About this task: From the opening line of the records through the line bearing "(972, 403) none", set down every line exactly.

Change detection data
------------------------------------
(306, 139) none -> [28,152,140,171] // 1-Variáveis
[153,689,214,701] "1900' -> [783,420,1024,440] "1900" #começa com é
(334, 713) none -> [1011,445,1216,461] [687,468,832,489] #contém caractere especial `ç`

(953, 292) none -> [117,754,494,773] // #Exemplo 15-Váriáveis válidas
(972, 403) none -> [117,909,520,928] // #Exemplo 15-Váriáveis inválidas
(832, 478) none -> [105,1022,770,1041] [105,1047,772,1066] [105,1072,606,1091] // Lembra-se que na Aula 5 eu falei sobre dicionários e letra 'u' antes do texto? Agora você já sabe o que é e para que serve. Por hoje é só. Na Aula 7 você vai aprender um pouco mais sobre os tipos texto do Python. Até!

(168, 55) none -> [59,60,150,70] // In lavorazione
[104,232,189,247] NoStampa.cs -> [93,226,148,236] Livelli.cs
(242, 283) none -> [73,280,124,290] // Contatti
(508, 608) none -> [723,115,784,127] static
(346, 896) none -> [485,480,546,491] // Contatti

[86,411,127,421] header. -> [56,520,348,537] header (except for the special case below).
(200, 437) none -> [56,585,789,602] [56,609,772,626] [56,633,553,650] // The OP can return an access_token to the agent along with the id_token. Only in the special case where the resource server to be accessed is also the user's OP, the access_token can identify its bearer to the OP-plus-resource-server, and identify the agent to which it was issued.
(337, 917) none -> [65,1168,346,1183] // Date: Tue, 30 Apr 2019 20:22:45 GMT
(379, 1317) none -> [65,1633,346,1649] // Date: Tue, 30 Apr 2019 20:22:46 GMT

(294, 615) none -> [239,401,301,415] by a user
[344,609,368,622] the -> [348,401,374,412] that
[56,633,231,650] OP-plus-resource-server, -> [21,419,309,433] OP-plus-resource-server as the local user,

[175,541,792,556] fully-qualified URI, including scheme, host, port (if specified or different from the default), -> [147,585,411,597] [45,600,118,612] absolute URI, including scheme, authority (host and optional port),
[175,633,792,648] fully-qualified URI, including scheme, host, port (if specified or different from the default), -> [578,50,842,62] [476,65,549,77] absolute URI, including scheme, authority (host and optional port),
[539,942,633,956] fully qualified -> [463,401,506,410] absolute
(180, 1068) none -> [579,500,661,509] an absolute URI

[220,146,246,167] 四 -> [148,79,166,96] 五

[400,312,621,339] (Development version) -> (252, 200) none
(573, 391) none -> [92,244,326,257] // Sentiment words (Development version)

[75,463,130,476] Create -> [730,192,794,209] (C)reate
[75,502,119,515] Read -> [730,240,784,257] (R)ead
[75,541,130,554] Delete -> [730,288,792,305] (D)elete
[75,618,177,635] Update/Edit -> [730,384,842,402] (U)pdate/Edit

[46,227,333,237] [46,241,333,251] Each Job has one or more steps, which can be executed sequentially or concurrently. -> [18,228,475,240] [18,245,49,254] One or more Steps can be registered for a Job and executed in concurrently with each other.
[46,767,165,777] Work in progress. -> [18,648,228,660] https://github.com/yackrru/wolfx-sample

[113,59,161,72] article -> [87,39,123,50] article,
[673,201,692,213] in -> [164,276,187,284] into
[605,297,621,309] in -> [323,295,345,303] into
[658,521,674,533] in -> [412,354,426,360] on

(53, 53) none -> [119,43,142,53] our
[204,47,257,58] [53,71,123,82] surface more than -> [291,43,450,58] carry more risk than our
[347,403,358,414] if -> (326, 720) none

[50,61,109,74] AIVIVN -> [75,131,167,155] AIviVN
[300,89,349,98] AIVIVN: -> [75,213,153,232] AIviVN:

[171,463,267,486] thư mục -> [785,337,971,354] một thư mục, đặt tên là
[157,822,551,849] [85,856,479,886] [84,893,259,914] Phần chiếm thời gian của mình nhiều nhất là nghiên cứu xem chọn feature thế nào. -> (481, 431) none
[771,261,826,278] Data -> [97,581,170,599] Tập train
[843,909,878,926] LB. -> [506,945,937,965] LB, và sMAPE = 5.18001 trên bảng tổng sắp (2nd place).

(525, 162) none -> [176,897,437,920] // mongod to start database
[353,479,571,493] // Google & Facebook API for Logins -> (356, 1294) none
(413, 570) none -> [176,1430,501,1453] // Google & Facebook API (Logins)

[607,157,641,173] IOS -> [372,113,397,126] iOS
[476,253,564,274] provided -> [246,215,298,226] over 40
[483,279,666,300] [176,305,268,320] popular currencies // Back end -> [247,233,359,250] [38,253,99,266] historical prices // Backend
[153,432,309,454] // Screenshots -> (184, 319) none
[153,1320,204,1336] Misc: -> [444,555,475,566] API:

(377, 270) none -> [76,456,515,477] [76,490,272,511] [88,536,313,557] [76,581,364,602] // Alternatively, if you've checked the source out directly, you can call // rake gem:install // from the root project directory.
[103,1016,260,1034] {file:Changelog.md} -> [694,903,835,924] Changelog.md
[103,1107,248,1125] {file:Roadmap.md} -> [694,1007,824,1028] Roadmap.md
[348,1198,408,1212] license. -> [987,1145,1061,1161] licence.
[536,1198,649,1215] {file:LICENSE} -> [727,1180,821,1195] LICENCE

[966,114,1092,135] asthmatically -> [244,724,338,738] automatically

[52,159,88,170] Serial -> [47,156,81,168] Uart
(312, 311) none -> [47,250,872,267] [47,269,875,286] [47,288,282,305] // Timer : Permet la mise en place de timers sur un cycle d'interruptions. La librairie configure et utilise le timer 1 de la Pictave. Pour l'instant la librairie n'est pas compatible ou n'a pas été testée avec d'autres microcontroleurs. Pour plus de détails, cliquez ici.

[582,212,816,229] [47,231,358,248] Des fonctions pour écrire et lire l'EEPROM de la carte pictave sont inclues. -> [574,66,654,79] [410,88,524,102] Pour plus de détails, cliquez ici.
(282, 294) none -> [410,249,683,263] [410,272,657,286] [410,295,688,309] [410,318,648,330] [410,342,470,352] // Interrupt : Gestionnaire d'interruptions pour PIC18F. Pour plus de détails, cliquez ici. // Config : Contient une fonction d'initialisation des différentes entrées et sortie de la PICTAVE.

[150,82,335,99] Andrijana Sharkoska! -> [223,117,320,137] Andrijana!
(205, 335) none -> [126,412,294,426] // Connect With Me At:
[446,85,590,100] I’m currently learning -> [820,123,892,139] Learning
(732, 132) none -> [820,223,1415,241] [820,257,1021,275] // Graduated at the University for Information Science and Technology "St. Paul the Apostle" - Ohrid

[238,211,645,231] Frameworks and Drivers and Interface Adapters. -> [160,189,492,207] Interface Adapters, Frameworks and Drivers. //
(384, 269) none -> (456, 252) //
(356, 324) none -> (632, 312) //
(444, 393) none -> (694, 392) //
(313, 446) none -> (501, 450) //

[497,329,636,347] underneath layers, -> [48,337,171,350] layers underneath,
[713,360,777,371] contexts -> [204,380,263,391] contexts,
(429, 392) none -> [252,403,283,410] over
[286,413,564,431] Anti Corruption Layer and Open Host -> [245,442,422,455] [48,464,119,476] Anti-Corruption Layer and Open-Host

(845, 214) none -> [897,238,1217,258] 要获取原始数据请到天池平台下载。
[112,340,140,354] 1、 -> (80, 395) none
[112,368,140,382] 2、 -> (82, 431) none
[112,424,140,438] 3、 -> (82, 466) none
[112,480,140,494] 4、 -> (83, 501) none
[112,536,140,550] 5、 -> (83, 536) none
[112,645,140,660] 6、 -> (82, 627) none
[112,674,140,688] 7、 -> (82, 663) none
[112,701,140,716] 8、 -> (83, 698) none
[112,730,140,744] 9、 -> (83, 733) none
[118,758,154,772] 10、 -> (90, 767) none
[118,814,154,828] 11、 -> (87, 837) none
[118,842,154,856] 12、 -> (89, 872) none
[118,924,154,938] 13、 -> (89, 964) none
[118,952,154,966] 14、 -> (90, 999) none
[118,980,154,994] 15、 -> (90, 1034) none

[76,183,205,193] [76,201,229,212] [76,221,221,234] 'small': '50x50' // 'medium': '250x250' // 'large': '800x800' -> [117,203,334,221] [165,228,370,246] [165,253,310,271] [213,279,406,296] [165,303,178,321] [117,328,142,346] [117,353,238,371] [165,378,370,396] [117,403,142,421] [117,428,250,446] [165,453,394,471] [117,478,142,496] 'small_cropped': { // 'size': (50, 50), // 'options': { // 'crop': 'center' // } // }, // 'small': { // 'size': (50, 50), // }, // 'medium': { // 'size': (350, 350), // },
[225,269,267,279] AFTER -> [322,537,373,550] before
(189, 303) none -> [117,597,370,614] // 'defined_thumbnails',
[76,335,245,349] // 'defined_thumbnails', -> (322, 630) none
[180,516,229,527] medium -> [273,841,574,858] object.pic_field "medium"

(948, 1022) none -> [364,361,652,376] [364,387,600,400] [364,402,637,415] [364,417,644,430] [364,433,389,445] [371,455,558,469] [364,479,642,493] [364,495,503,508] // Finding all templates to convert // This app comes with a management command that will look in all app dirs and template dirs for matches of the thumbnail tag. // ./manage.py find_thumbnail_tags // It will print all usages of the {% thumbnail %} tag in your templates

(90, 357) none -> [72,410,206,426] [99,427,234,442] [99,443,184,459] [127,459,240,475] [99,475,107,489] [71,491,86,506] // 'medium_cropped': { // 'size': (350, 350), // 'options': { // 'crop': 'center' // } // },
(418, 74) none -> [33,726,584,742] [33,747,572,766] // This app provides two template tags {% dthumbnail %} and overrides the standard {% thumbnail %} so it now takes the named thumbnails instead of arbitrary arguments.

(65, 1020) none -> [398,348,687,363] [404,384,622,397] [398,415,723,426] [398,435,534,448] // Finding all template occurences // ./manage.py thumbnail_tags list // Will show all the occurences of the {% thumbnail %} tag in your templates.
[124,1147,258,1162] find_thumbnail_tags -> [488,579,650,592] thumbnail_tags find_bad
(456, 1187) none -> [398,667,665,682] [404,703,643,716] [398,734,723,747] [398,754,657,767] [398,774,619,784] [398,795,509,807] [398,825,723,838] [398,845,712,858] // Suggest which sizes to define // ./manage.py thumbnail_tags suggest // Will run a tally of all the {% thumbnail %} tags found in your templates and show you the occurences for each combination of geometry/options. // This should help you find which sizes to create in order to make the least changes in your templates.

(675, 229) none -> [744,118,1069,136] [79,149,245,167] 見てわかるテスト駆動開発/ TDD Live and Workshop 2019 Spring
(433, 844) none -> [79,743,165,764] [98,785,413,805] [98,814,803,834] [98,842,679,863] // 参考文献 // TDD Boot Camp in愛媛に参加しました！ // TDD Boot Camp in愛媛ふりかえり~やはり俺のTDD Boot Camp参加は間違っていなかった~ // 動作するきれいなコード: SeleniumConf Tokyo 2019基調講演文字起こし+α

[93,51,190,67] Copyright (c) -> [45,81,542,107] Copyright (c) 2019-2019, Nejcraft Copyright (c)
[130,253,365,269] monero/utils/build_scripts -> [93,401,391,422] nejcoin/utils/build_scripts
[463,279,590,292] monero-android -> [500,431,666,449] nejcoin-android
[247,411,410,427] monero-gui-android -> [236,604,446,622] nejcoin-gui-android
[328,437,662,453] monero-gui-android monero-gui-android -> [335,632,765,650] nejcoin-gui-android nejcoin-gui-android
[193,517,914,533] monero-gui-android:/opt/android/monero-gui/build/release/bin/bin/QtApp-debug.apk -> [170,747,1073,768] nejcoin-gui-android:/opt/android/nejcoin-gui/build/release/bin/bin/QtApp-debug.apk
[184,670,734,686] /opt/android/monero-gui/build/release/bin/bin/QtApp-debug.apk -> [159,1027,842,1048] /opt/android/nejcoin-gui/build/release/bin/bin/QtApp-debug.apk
------------------------------------
Answer area:
(306, 139) none -> [28,152,140,171] // 1-Variáveis
[153,689,214,701] "1900' -> [783,420,1024,440] "1900" #começa com é
(334, 713) none -> [1011,445,1216,461] [687,468,832,489] #contém caractere especial `ç`

(953, 292) none -> [117,754,494,773] // #Exemplo 15-Váriáveis válidas
(972, 403) none -> [117,909,520,928] // #Exemplo 15-Váriáveis inválidas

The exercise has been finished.